Official title: Protocol of Clinical Trial of EAFO 2012: Adjuvant Therapy of Skin Melanoma With Use of Alpha Interferon and Naderin
Key Details
Gender
All
Age Range
18 Years - Any
Study Type
INTERVENTIONAL
Enrollment
278
Start Date
2014-01
Completion Date
2018-12
Last Updated
2026-06-26
Healthy Volunteers
No
Interventions
Surgical resection
Wide excision of primary skin melanoma under general intravenous anesthesia. Incision margin: 4-5 cm from visible tumor edge on trunk, 3 cm on head and neck, excised as a single block with subcutaneous fat and superficial fascia.
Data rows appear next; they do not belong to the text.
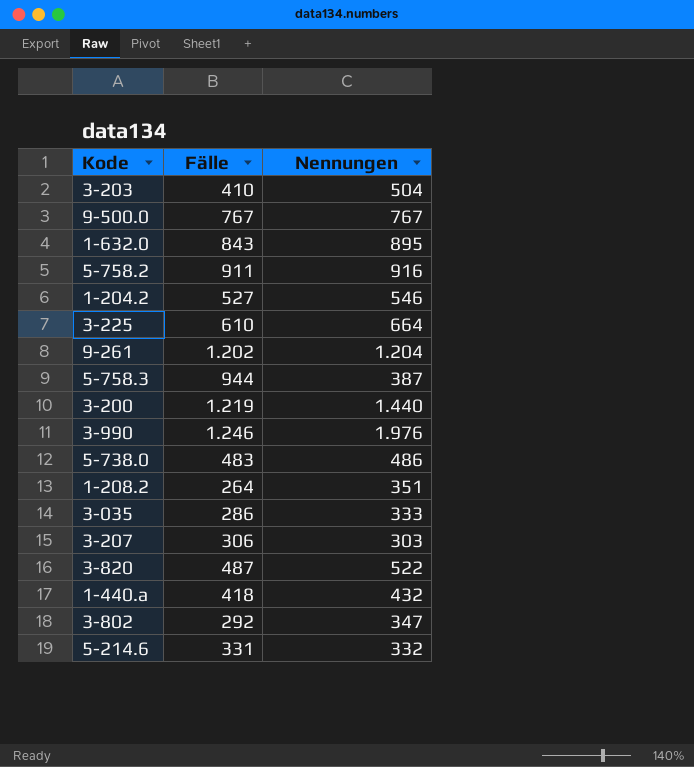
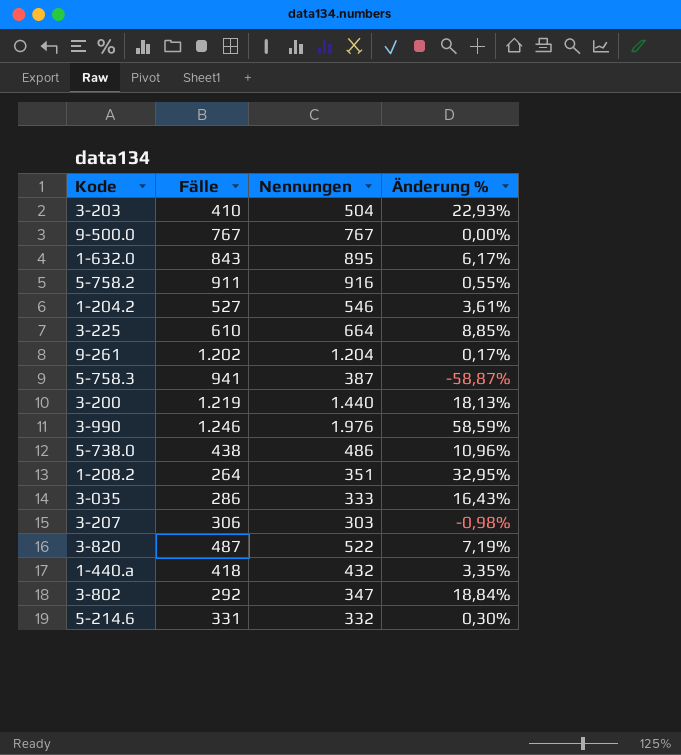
column Änderung % | formula: none -> ([Nennungen] - [Fälle]) / [Fälle]
5-758.3 | Fälle: 944 -> 941
5-738.0 | Fälle: 483 -> 438

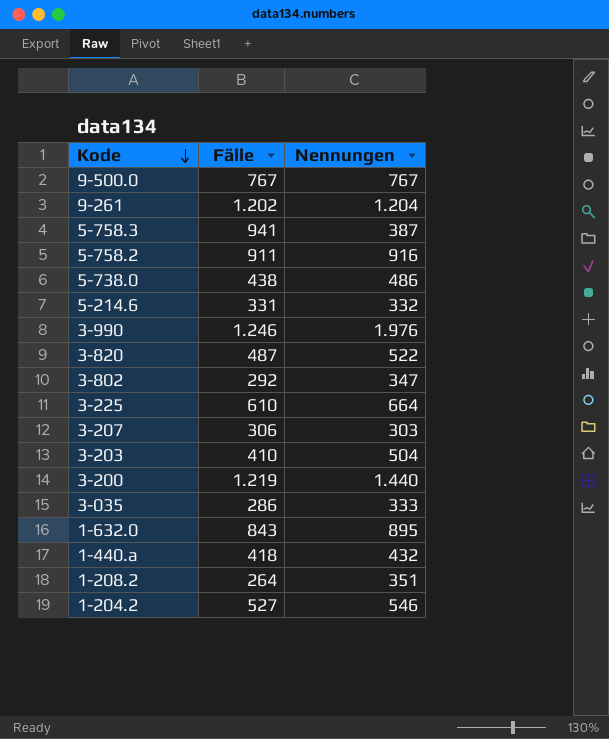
row order: none -> Kode descending
column Änderung % | formula: ([Nennungen] - [Fälle]) / [Fälle] -> none

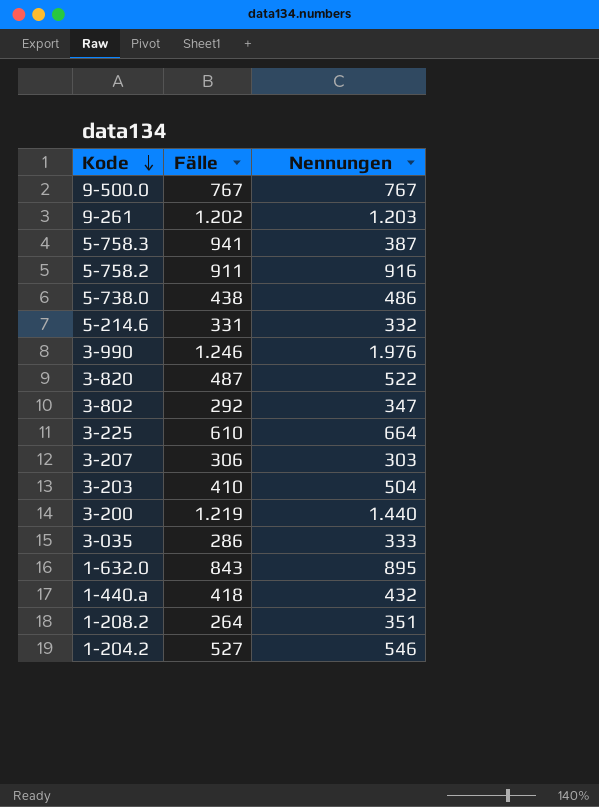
9-261 | Nennungen: 1.204 -> 1.203

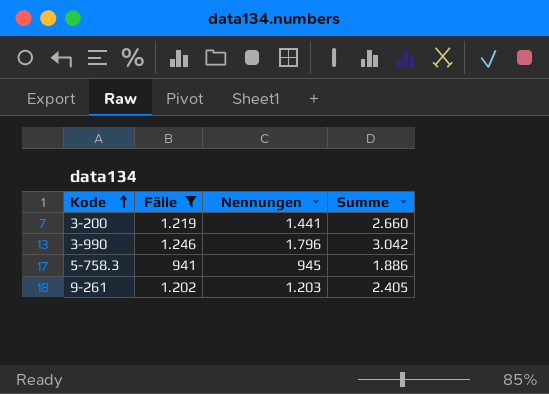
filter: none -> Fälle >= 941
row order: Kode descending -> Kode ascending
column Summe | formula: none -> [Fälle] + [Nennungen]
3-200 | Nennungen: 1.440 -> 1.441
3-990 | Nennungen: 1.976 -> 1.796
5-758.3 | Nennungen: 387 -> 945

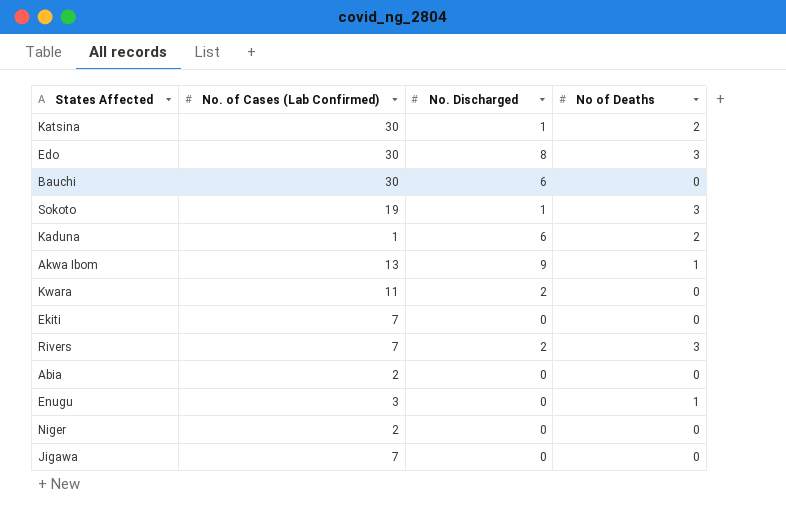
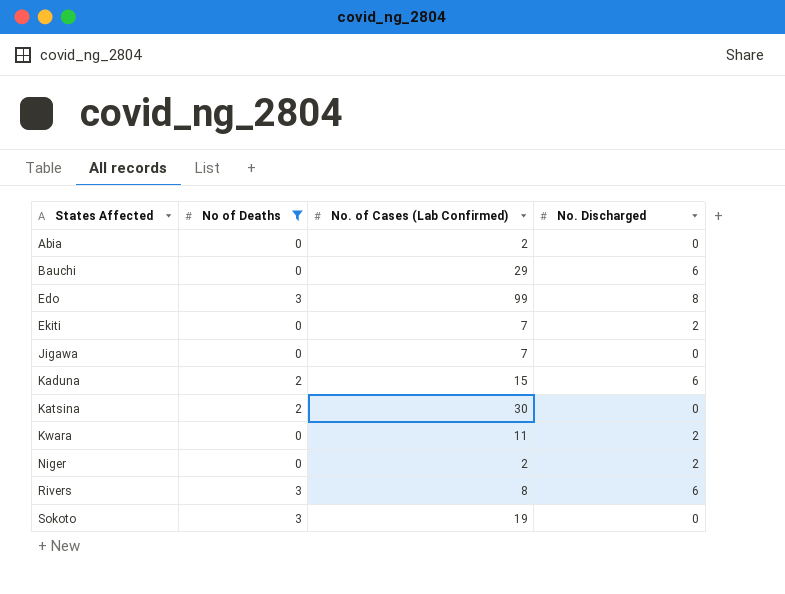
filter: none -> No of Deaths != 1
row order: none -> States Affected ascending
column No of Deaths | position: 4 -> 2
Bauchi | No. of Cases (Lab Confirmed): 30 -> 29
Edo | No. of Cases (Lab Confirmed): 30 -> 99
Ekiti | No. Discharged: 0 -> 2
Kaduna | No. of Cases (Lab Confirmed): 1 -> 15
Katsina | No. Discharged: 1 -> 0
Niger | No. Discharged: 0 -> 2
Rivers | No. of Cases (Lab Confirmed): 7 -> 8
Rivers | No. Discharged: 2 -> 6
Sokoto | No. Discharged: 1 -> 0

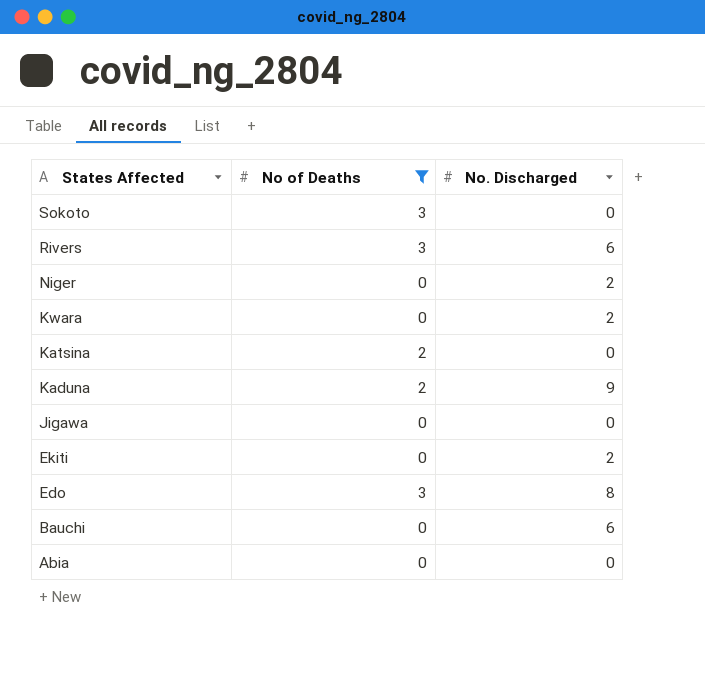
row order: States Affected ascending -> States Affected descending
column No. of Cases (Lab Confirmed) | position: 3 -> none
Kaduna | No. Discharged: 6 -> 9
For lower extremity melanoma in 7 patients, wide excision performed without skin closure (open wound management). Regional lymphadenectomy (Duke's operation for inguinal area or axillary lymphadenectomy) performed if enlarged regional lymph nodes present or for Clark invasion level III-IV
Adjuvant Radiotherapy
External beam gamma radiotherapy delivered to primary melanoma site and regional lymph node area. Regimen: 2 Gray (Gy) per fraction daily. Total dose: 40 Gy to primary tumor site, 20 Gy to regional lymph node area. Indicated only for localized melanoma with Clark invasion level I-II (T1-2N0M0). Not recommended for deeper invasion (T3-4N0M0) as it may accelerate disease progression
interferon alfa
Recombinant interferon alfa (IFN-α) immunotherapy administered in two dosing regimens. Low-dose regimen: 3 million IU intradermal daily until cumulative 30 million IU, then maintenance 3 million IU single dose only when CD4/CD8 ratio \<1.3. High-dose regimen: 9 million IU/m² intravenous every 2 days for 4 total doses. High-dose regimen associated with severe adverse events (fever 39-40°C, headache, nausea, cardiotoxicity, hepatotoxicity, nephrotoxicity, leukopenia) leading to treatment discontinuation in 29.6% of patients.
Dacarbazine (DTIC)
Alkylating agent chemotherapy. Administered intravenously at 1400 mg per cycle. Used in combination with cisplatin for adjuvant polychemotherapy. Cycle repeats every 21 days for total of 6 cycles. Common adverse effects: nausea, vomiting, stomatitis, alopecia, short-term diarrhea.
Cisplatin
Platinum-based chemotherapy agent. Administered intravenously at 50 mg per cycle. Used in combination with dacarbazine for adjuvant polychemotherapy. Cycle repeats every 21 days for total of 6 cycles. Adverse effects: nausea, vomiting, nephrotoxicity (managed with hydration), ototoxicity
Immunological Monitoring
Monitoring of cellular immunity parameters including CD3, CD4, CD8, and CD4/CD8 ratio (immune regulatory index) using monoclonal antibodies. Performed at baseline pre-surgery, then at 1 month post-surgery, every 2 months for first year, and every 3 months for subsequent 5 years. CD4/CD8 ratio \<1.3 indicates immunosuppression requiring intervention. Ratio decline over 3-6 months predicts disease recurrence in 98.2% of cases.
Skinscope Dermatoscopy
Non-invasive dermatoscopy device (Menard, Japan) for detecting subclinical intradermal satellite metastases in melanoma patients. Provides 40-80x magnification with surface and deep imaging modes. Enables photo/video capture and analysis. Sensitivity: 75.0±4.1% for detecting intradermal metastases vs. 26.0±3.4% with visual examination alone. Helps determine appropriate surgical margins. Priority certificate No.2009/1105.1 dated 04.09.2009.